Our search identified 11 studies that met the inclusion criteria out of 1958 articles that passed the first screen, namely, referencing educational methods and involving anesthesiologists practicing anesthesia skills. The studies covered such topics as airway management, nontechnical skills, crisis management, weaning from cardiopulmonary bypass, regional anesthesia, and electroencephalogram interpretation (Tables 2 and 3).45–55 Deliberate practice resulted in a significant improvement compared to controls in 10 of the 11 studies. In 5 studies, deliberate practice had a greater effect than a control training method. The other 5 positive results were in comparison to pretest skills or skills in an untrained control group. Thus, deliberate practice is an effective training method for the types of anesthesia knowledge and procedures represented in Tables 2 and 3.
Table 2: Effect of Deliberate Practice on Selected Anesthesia Skills: Quantitative Educational Outcome
Table 3: Effect of Deliberate Practice on Selected Anesthesia Skills: Description of Studies
One would expect deliberate practice training to be better than no training. More interesting questions are whether deliberate practice has benefits compared to other educational endeavors and whether deliberate practice compares favorably with interventions that hold students’ attention in an equally engaging fashion. Two of the studies in Table 2 deserve attention on these issues. The Bruppacher et al.53 investigation compared deliberate practice training incorporated into simulation versus an interactive seminar, both 2 hours, for teaching residents how to wean patients from cardiopulmonary bypass. The seminar attempted to engage students by discussing real cases, using multimedia aids and conducting a back-and-forth discussion between the residents and faculty.
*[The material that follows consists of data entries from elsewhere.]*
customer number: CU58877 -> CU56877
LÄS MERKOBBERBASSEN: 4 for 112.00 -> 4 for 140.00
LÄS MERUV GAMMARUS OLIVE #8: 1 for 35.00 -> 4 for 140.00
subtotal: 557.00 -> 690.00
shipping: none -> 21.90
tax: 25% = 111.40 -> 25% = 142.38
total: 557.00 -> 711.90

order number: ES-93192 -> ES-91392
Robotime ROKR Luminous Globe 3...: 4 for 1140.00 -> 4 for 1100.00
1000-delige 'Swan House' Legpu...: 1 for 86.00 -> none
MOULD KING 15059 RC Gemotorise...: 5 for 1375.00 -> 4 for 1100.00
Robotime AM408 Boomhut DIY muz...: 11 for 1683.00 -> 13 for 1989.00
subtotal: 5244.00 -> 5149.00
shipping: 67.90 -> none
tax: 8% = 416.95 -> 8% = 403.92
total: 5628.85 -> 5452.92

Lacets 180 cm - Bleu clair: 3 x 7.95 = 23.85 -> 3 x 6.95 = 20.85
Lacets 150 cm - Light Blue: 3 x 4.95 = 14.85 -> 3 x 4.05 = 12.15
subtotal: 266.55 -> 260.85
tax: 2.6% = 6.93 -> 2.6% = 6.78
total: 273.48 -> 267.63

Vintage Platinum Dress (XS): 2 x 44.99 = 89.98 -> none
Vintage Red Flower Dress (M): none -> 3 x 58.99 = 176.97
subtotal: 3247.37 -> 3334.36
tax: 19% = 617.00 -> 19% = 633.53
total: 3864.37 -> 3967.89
The deliberate practice training proved superior to the seminar, and the difference persisted for at least 5 weeks, indicating a period of skill retention. Since the outcome was measured in weaning an actual patient from bypass, deliberate practice had an apparent impact on real-life practice, an outcome that matters.56
The other example, Johnson et al.,50 compared 2 methods of training residents how to manage adverse airway and respiratory events during anesthesia. Both groups received 40 didactic presentations on anesthetic management and simulation sessions covering 5 different scenarios. In the control group, the didactic sessions covered the knowledge and abilities a clinician would need, and the simulation sessions focused on steps that would be taken to manage airway and respiratory events. In contrast, the 15 of the 40 didactic sessions presented to the experimental group were organized around part task training, a method to break medical tasks into smaller sequential components following a checklist. The participants mentally rehearsed the sequences until they were ingrained, that is, successful deliberate practice. The simulation training for the experimental group also differed in requiring deliberate practice on crisis management. The outcome was that the experimental group demonstrated greater skill in handling unfamiliar adverse anesthetic events during a simulation test. The noteworthy point about this study was that it controlled to some extent for level of engagement by giving experimental and control groups the same simulation scenarios. Thus, the difference in outcome could be attributed in part to deliberate practice.
Deliberate Practice Is Feasible During Anesthesiology Training
The elements of deliberate practice can be incorporated into clinical teaching encounters in various forums.57 The focus can be on any anesthetic skill where opportunities to work on a problem occur repeatedly. For example, every case presents opportunities to communicate with the patient and the operative team and to assess the patient’s preoperative condition. Common anesthetic issues, such as treating hypotension, assessing anesthetic depth, evaluating volume responsiveness, or managing treatment, occur so frequently in anesthetized patients that residents may face a particular problem and practice it repeatedly during a single case. Other management issues, such as controlling the airway or planning emergence, can be practiced many times over the course of a few days. Deliberate practice for special issues, such as management of aortic stenosis or how to perform an ultrasound-guided regional anesthetic, is facilitated by subspecialty rotations, which focus residents on specific operations, procedures, and management issues within a brief time period.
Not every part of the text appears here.